## WHAT THE TASK ASKS
Each line of the material that mentions the word "center" is to be copied.

## RECORDS

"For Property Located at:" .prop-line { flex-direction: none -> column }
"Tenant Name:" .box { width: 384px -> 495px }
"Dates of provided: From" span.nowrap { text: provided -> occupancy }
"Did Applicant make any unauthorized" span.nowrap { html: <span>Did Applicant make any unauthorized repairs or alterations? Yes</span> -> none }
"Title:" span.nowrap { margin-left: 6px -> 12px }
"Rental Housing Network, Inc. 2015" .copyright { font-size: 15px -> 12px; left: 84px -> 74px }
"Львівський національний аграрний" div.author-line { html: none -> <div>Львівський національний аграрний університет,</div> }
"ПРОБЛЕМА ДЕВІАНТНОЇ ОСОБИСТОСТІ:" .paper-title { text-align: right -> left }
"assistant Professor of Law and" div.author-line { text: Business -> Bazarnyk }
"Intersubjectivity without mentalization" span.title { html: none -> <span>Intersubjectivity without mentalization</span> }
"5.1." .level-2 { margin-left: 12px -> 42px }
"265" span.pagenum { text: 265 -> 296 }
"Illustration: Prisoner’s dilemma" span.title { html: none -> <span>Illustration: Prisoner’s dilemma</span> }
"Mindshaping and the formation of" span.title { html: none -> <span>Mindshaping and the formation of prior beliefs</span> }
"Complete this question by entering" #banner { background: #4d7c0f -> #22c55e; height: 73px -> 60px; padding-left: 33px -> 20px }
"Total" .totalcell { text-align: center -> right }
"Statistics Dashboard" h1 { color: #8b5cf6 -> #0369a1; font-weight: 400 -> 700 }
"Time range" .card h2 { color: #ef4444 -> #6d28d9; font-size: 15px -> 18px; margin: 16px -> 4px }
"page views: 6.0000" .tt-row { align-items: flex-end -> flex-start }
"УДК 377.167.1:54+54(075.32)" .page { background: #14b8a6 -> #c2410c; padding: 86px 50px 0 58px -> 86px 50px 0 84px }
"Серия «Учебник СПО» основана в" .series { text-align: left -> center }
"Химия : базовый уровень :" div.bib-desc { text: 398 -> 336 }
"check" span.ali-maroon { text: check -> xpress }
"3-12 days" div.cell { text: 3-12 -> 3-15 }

## EXERCISE RESPONSE
"Total" .totalcell { text-align: center -> right }
"Серия «Учебник СПО» основана в" .series { text-align: left -> center }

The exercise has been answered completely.